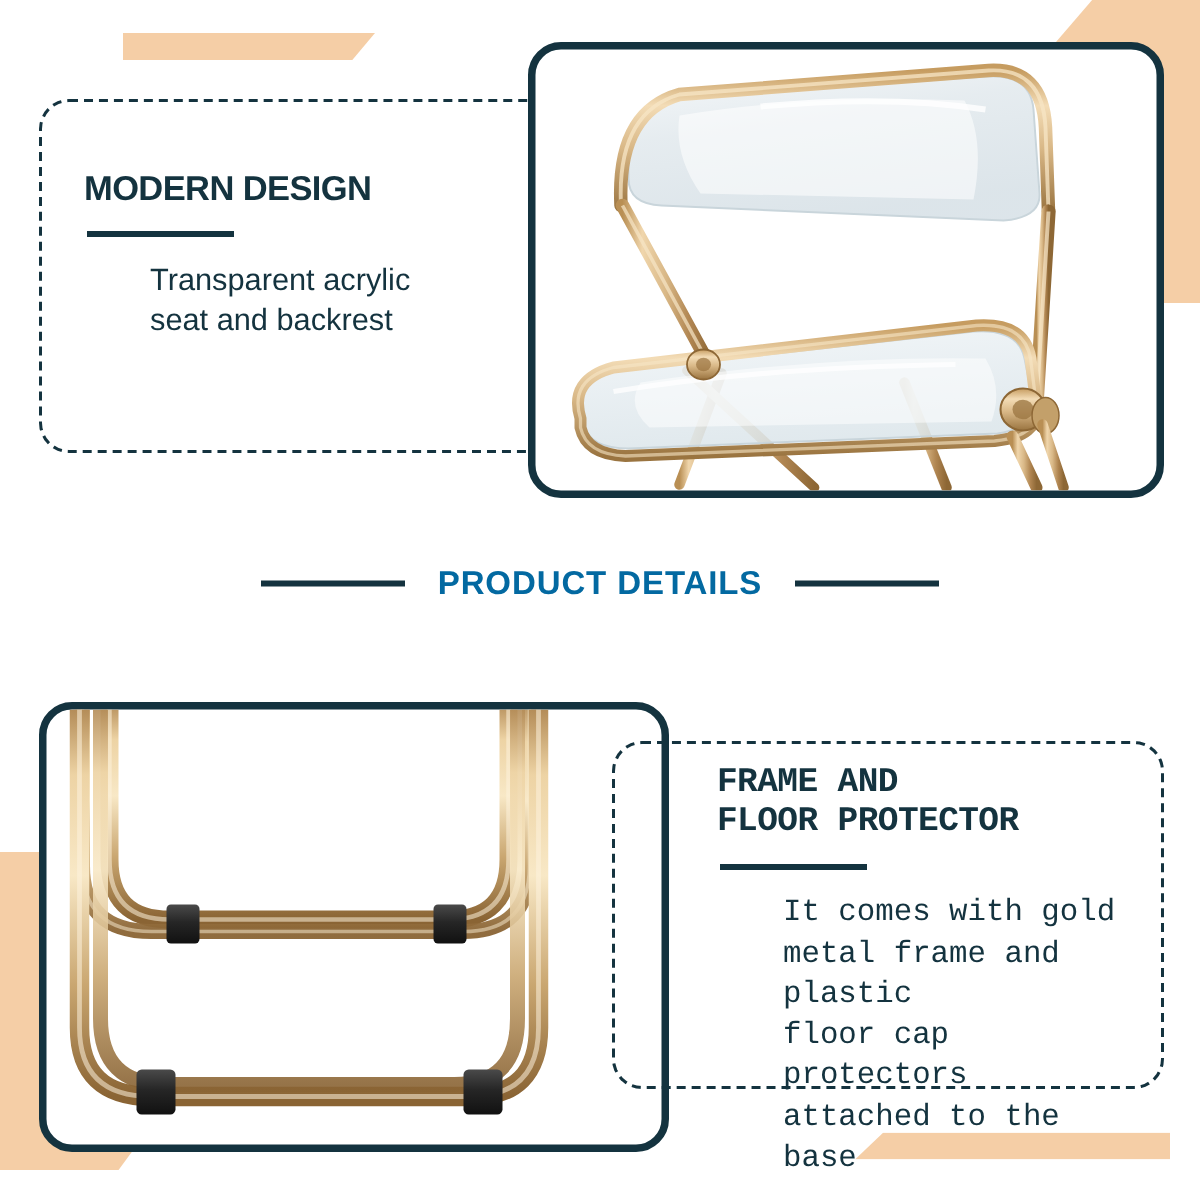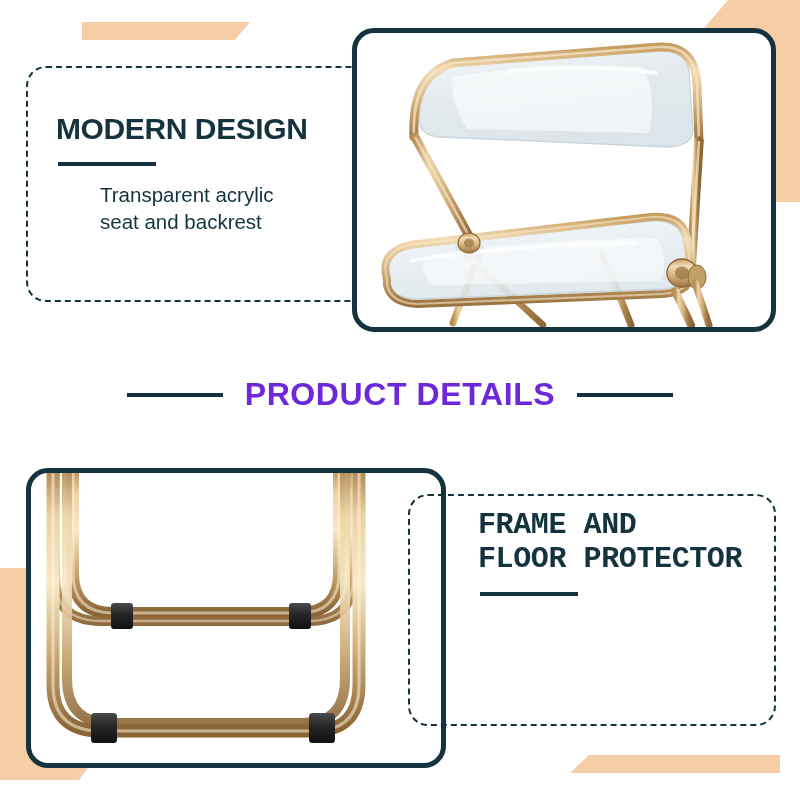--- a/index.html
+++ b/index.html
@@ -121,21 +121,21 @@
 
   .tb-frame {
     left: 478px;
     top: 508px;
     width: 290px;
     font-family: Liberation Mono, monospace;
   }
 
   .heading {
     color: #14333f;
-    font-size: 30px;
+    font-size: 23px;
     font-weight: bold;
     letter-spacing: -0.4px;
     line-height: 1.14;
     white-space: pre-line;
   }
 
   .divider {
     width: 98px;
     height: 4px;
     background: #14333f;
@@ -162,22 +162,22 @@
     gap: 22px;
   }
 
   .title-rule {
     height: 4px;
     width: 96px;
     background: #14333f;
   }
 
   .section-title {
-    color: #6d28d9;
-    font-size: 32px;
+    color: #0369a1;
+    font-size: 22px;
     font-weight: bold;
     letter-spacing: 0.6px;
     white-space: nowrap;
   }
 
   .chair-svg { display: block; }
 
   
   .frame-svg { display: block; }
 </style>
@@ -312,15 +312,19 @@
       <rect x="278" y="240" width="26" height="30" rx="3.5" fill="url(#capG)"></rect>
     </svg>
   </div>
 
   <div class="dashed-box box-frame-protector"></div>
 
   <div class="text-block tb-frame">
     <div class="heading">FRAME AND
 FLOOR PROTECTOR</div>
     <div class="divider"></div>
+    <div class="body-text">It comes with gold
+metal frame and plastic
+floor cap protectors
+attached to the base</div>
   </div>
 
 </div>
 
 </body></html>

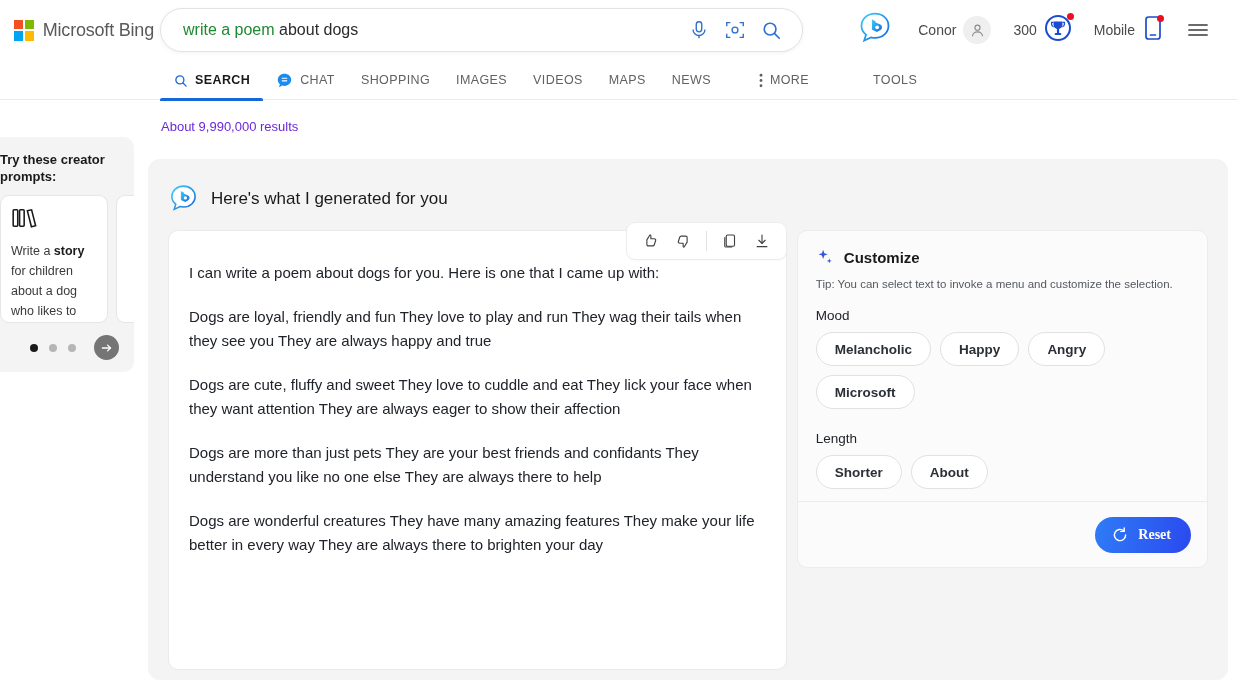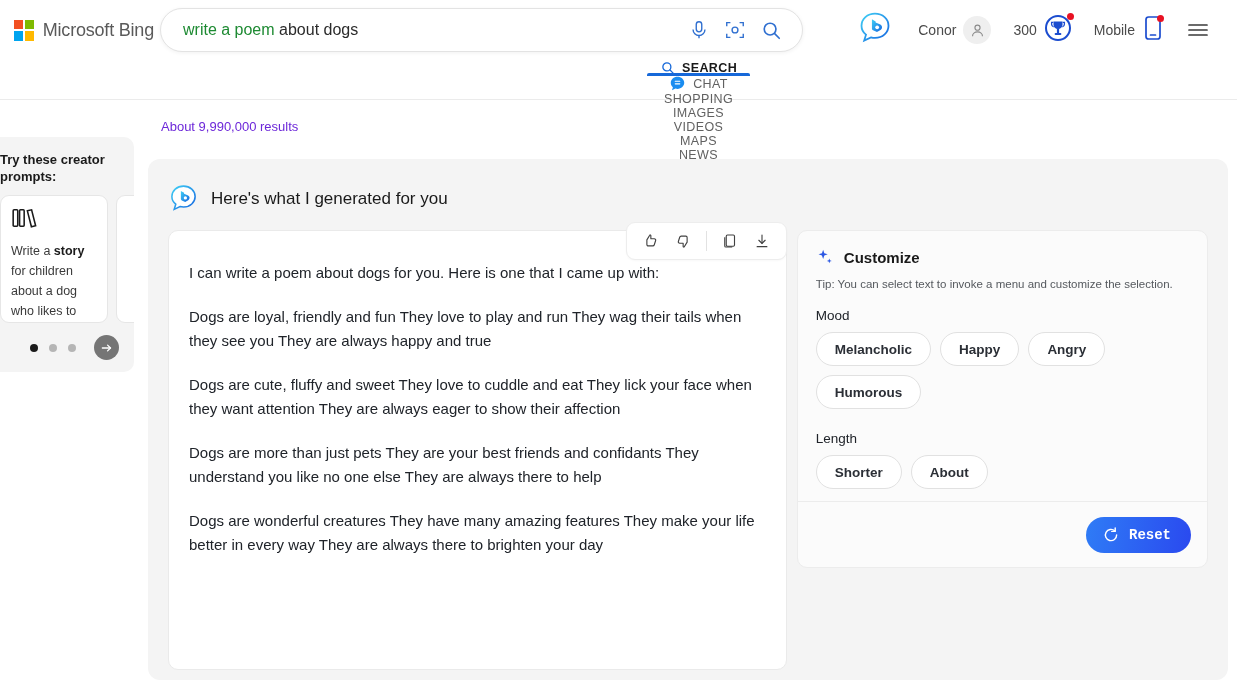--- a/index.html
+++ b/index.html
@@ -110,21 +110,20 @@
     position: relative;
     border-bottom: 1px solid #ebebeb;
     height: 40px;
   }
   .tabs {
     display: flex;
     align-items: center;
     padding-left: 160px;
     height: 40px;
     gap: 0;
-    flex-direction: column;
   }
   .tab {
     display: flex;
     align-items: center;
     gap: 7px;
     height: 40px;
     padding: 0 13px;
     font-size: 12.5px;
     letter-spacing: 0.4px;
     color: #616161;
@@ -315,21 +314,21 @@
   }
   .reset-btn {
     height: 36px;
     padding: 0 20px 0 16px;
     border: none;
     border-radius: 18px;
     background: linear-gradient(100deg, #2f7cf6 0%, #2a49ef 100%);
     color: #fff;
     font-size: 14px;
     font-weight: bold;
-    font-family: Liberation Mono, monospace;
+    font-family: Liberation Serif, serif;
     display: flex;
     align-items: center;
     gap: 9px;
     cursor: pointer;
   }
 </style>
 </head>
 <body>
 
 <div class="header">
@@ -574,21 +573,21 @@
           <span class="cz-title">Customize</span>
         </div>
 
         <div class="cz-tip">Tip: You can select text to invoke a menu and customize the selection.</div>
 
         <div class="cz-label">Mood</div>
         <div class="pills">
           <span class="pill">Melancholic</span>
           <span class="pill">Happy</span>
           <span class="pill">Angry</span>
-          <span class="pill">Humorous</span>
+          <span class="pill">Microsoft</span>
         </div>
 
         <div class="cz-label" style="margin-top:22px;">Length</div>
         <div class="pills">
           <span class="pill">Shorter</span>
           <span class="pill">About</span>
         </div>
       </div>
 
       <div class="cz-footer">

====================

- _WORK ITEM_
The lines you need are those containing "width"; find them in the records and copy them.

- _RESULT FOR THIS TASK_
     width: 290px;
     width: 98px;
     width: 96px;
       <rect x="278" y="240" width="26" height="30" rx="3.5" fill="url(#capG)"></rect>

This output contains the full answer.